Biotech upstart Moderna nails down $40M for bold RNA idea

Moderna Therapeutics wants to treat patients with therapeutic proteins made in their own bodies rather than in expensive biomanufacturing plants, with new RNA drugs made to trigger production of therapies in the cells of people. The secretive startup has attracted $40 million from Flagship Ventures and other investors to put the bold plan into action, disclosing the financing and details about its research to the public for the first time this morning.

The Cambridge, MA-based company claims its approach is the first entirely new way of producing protein drugs in more than 30 years. Its drugs are designed to manipulate the natural protein-making machinery in cells to produce therapeutics that either stay in cells to combat disease or slip into the bloodstream to battle ailments.

Today, industrial-scale bioreactors produce protein drugs such as insulin and antibody meds that generate billions of dollars in sales. Those therapeutics and the processes to develop and manufacture them are notoriously expensive. While it's far too early to write off traditional protein production, Moderna's messenger RNA (mRNA)-based drugs could offer a potential alternative. And Moderna CEO Stéphane Bancel left his big job as chief executive of the growing diagnostics company bioMérieux last year to run the startup because of the huge promise he saw in its technology.

"Nobody has been able to make therapeutic proteins in [humans] before," Bancel told FierceBiotech in an interview.

In addition to Bancel, Moderna boasts prolific MIT inventor Robert Langer among its founders. Its technology was built from the early work of Harvard stem cell expert and Moderna co-founder Derrick Rossi, who gained notice in 2010 for using mRNA in a process to reprogram adult cells into induced pluripotent stem (iPS) cells.

Rather than focus on the iPS cell application of the technology, Moderna has spent the past year and a half developing the mRNA-based approach to alter the way protein therapeutics are made and delivered to patients.

Messenger RNA molecules play a key role in the production of proteins in cells. In labs, Moderna crafts mRNA molecules with sequences for specific proteins and injects them into subjects. The injected molecules travel to cells, where ribosomes translate the information from the mRNA with the natural machinery of protein synthesis to generate therapeutics.
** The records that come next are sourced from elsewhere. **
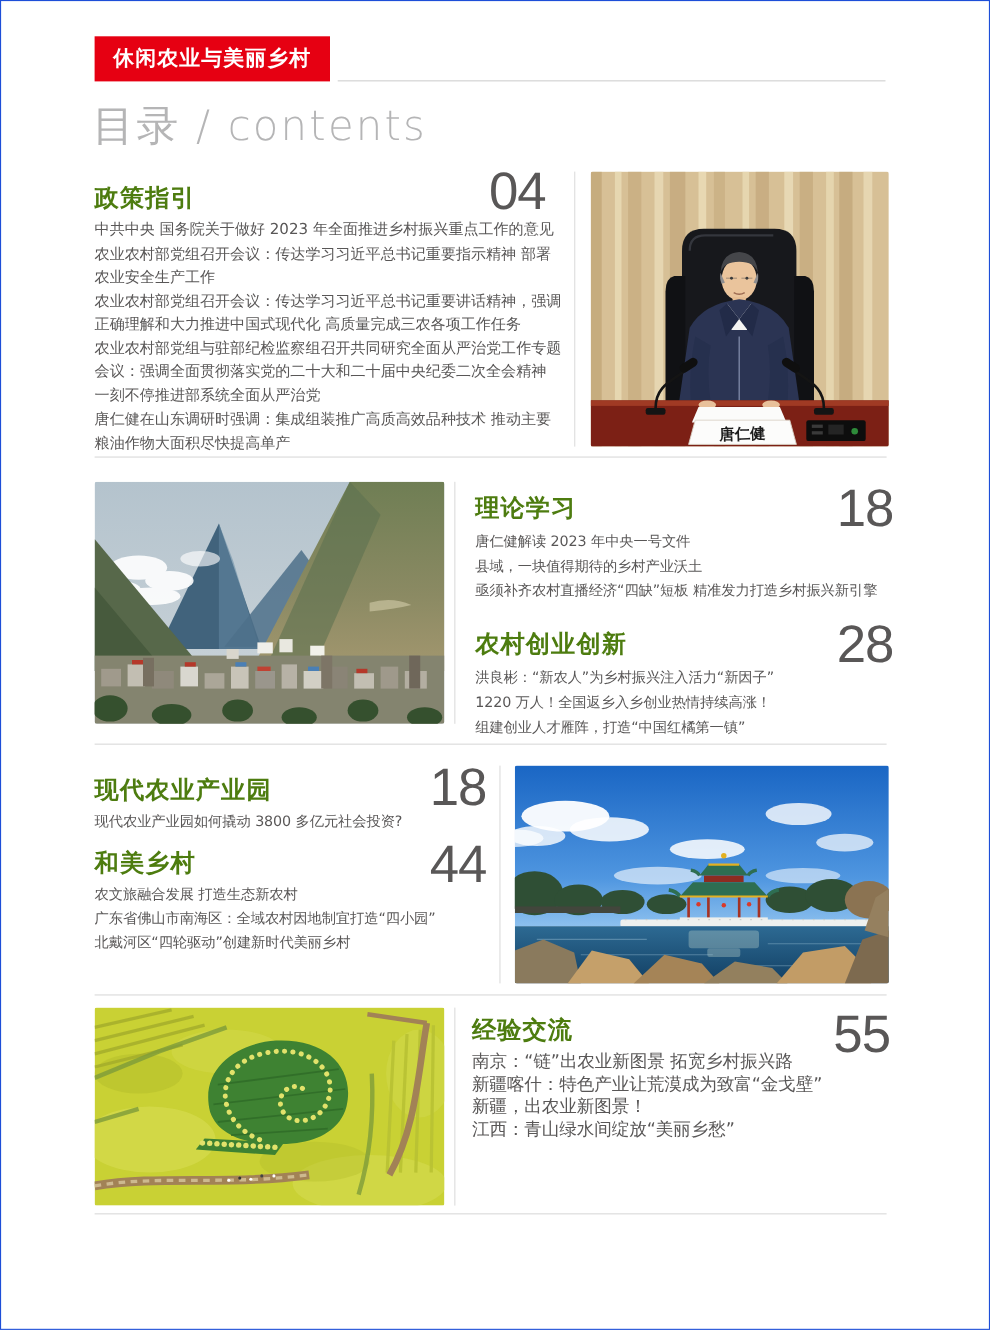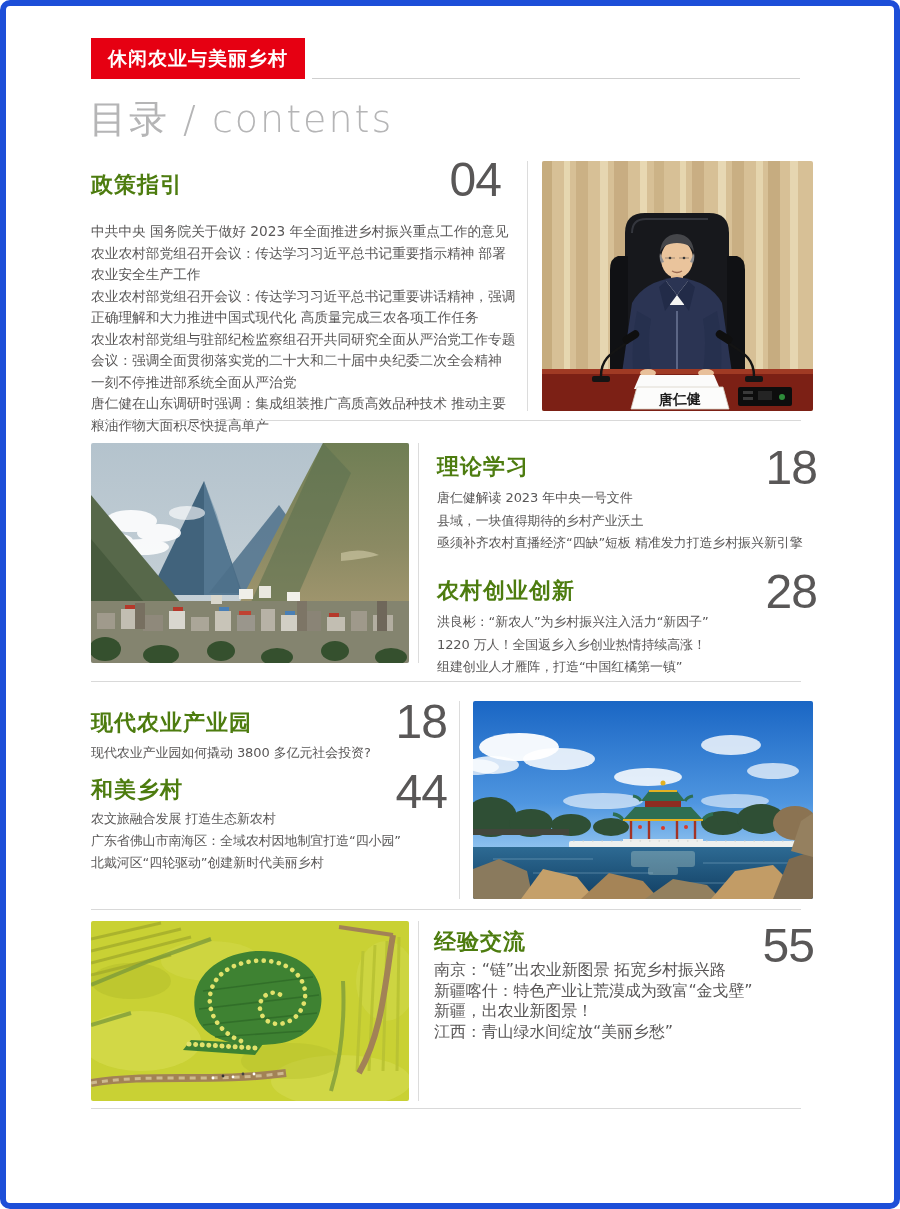--- a/index.html
+++ b/index.html
@@ -1,34 +1,34 @@
 <!DOCTYPE html>
 <html><head>
 <meta charset="utf-8">
 <style>
   html,body{margin:0;padding:0;background:#ffffff;}
   body{width:900px;height:1209px;position:relative;font-family:"DejaVu Sans","Liberation Sans",sans-serif;}
-  .page{position:absolute;inset:0;background:#ffffff;border:6px solid #1d4ed8;border-radius:10px;box-sizing:border-box;overflow:hidden;text-decoration:underline;}
+  .page{position:absolute;inset:0;background:#ffffff;border:1px solid #1d4ed8;border-radius:0;box-sizing:border-box;overflow:hidden;text-decoration:underline;}
 
   .badge{position:absolute;left:85px;top:32px;height:41px;line-height:41px;padding:0 17px;
          background:#e60012;color:#ffffff;font-size:19px;font-weight:bold;letter-spacing:1px;}
   .header-rule{position:absolute;left:306px;right:94px;top:72px;height:1px;background:#cfcfcf;}
   .toc-title{position:absolute;left:83px;top:88px;margin:0;font-size:38px;font-weight:300;
              color:#b5b5b6;letter-spacing:2px;}
 
   .row{position:absolute;left:85px;width:722px;}
   .hrule{position:absolute;left:85px;right:93px;height:1px;background:#d9d9d9;}
   .vrule{position:absolute;width:1px;background:#dcdcdc;}
 
   .sec-title{margin:0;font-size:22px;font-weight:bold;color:#4d7c0f;letter-spacing:1px;position:absolute;}
   .pnum{position:absolute;font-size:48px;line-height:50px;font-weight:500;color:#595757;letter-spacing:-1px;
         font-family:"Liberation Sans","DejaVu Sans",sans-serif;}
   .art{margin:0;color:#595757;}
   .arts{position:absolute;}
-  .r1 .arts{font-size:13.7px;line-height:21.5px;width:428px;margin-top:17px;}
+  .r1 .arts{font-size:13.7px;line-height:21.5px;width:428px;}
   .rcol .arts{font-size:13px;line-height:22.5px;width:380px;letter-spacing:-0.1px;}
   .r3col .arts{font-size:13px;line-height:22px;width:356px;letter-spacing:-0.1px;}
   .r4col .arts{font-size:16px;line-height:20.5px;width:380px;letter-spacing:-0.1px;}
   figure{margin:0;position:absolute;}
   figure svg{display:block;border-radius:2px;}
 </style>
 </head>
 <body>
 
 <div class="page">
Moderna's approach could produce thousands of proteins, Bancel says. The company has chosen to focus on cancer supportive care and treatments for rare inherited diseases, hemophilia and diabetes. So far the approach has been tested in animals as large as monkeys, and Bancel believes that human studies could come "soon" although he isn't saying when exactly. 

Investors are keen on the plan. When I asked him to name hot biotechs in his portfolio earlier this year, Flagship Ventures' CEO Noubar Afeyan highlighted Moderna. He's serving as the young company's chairman and making good on his word to keep funding bold ideas with the potential to impact healthcare.